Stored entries
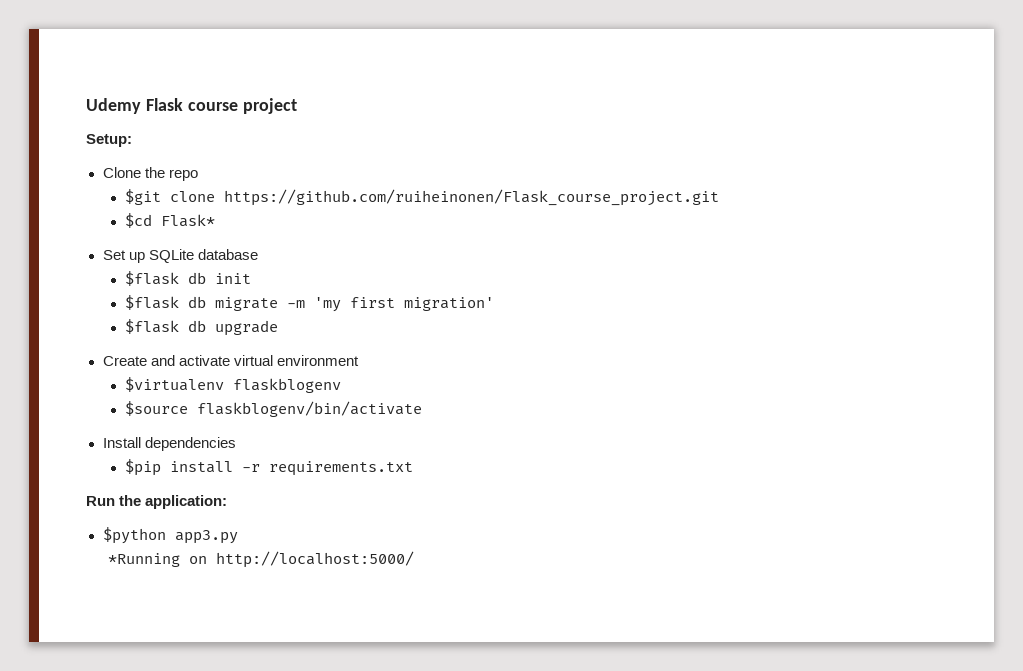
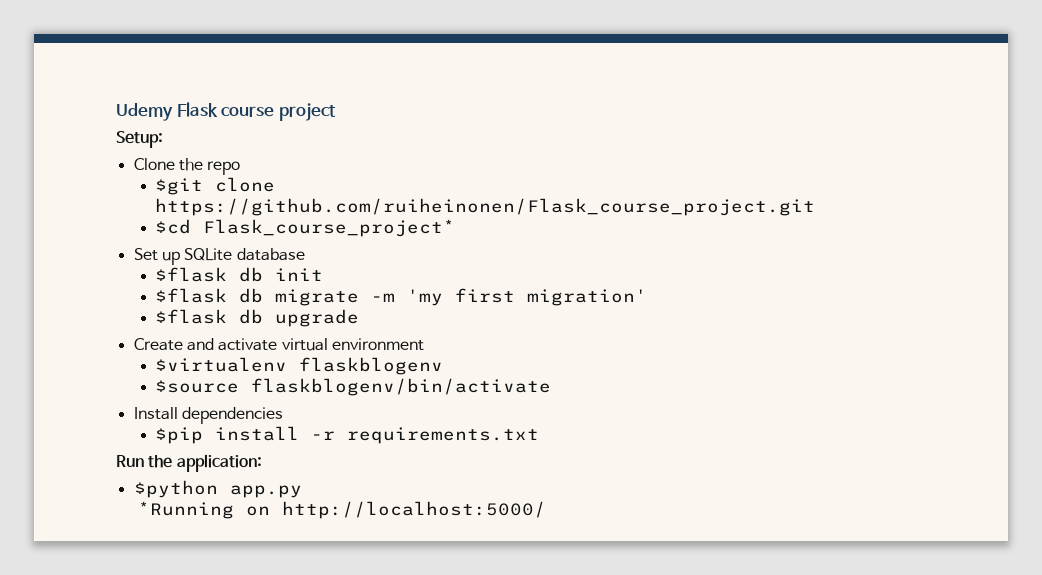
- $cd Flask*
+ $cd Flask_course_project*
- $python app3.py
+ $python app.py

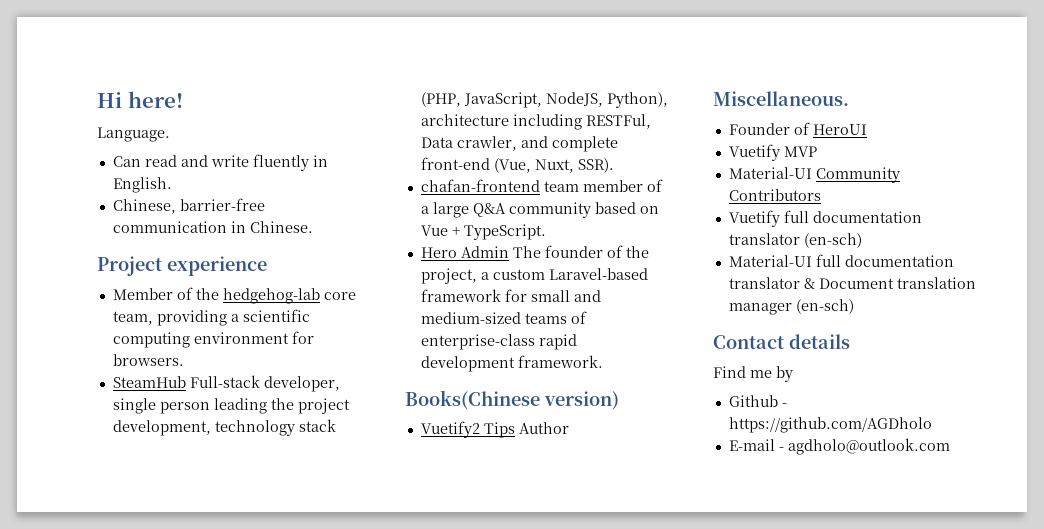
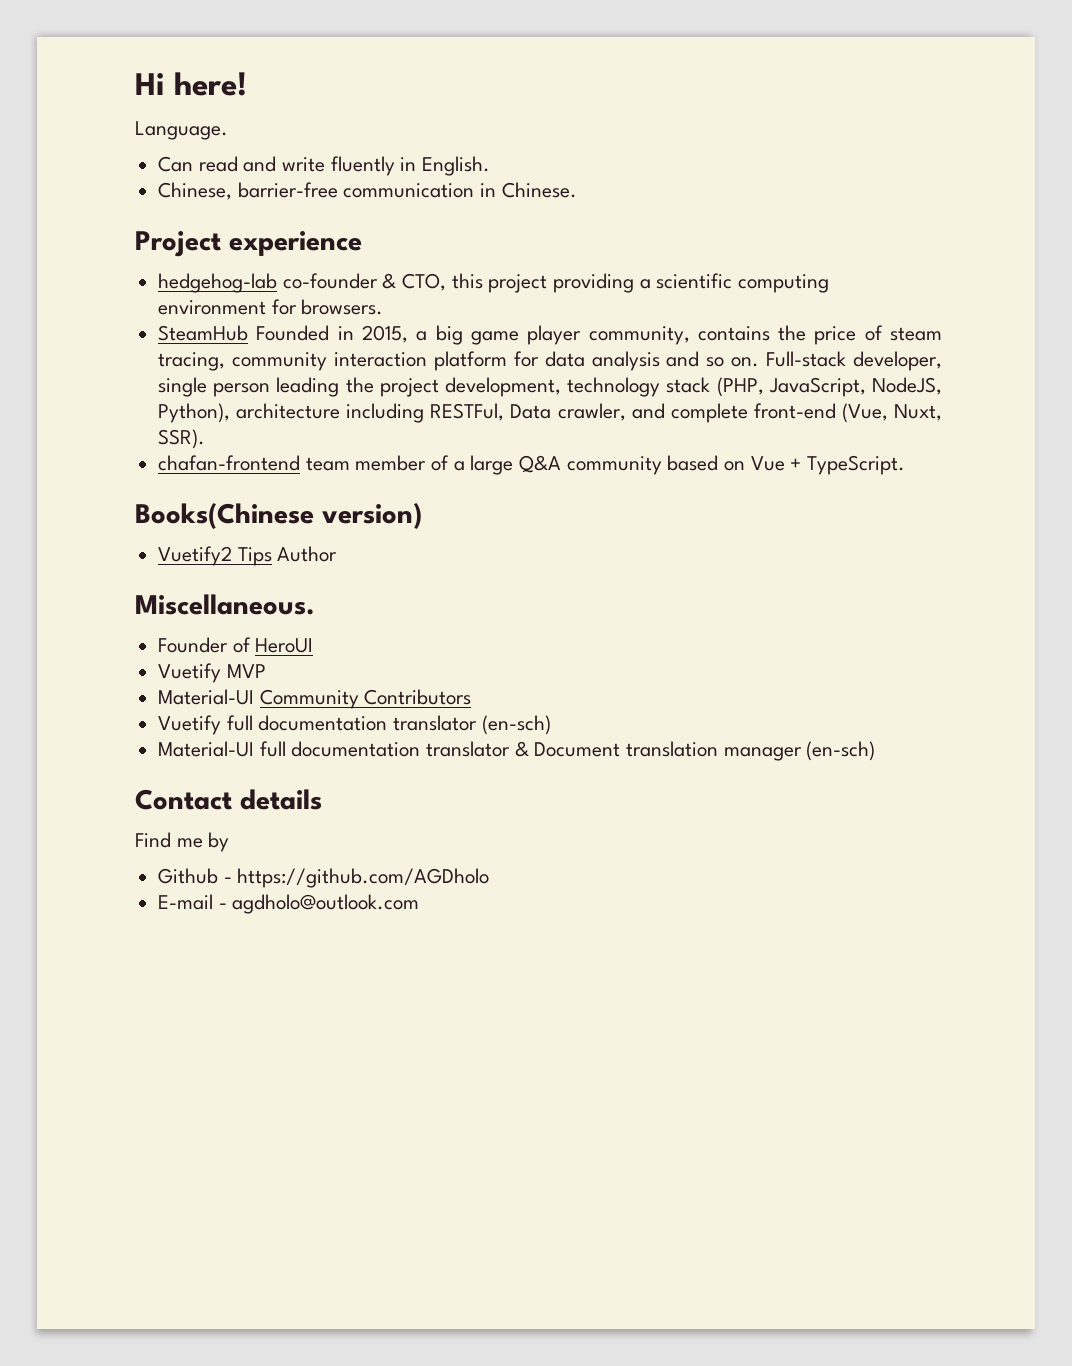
- Member of the hedgehog-lab core team, providing a scientific computing environment for browsers.
+ hedgehog-lab co-founder & CTO, this project providing a scientific computing environment for browsers.
- SteamHub Full-stack developer, single person leading the project development, technology stack (PHP, JavaScript, NodeJS, Python), architecture including RESTFul, Data crawler, and complete front-end (Vue, Nuxt, SSR).
+ SteamHub Founded in 2015, a big game player community, contains the price of steam tracing, community interaction platform for data analysis and so on. Full-stack developer, single person leading the project development, technology stack (PHP, JavaScript, NodeJS, Python), architecture including RESTFul, Data crawler, and complete front-end (Vue, Nuxt, SSR).
- Hero Admin The founder of the project, a custom Laravel-based framework for small and medium-sized teams of enterprise-class rapid development framework.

Exercise objective: Note each line above that holds "providing", then copy all of them.

Reply to the exercise:
- Member of the hedgehog-lab core team, providing a scientific computing environment for browsers.
+ hedgehog-lab co-founder & CTO, this project providing a scientific computing environment for browsers.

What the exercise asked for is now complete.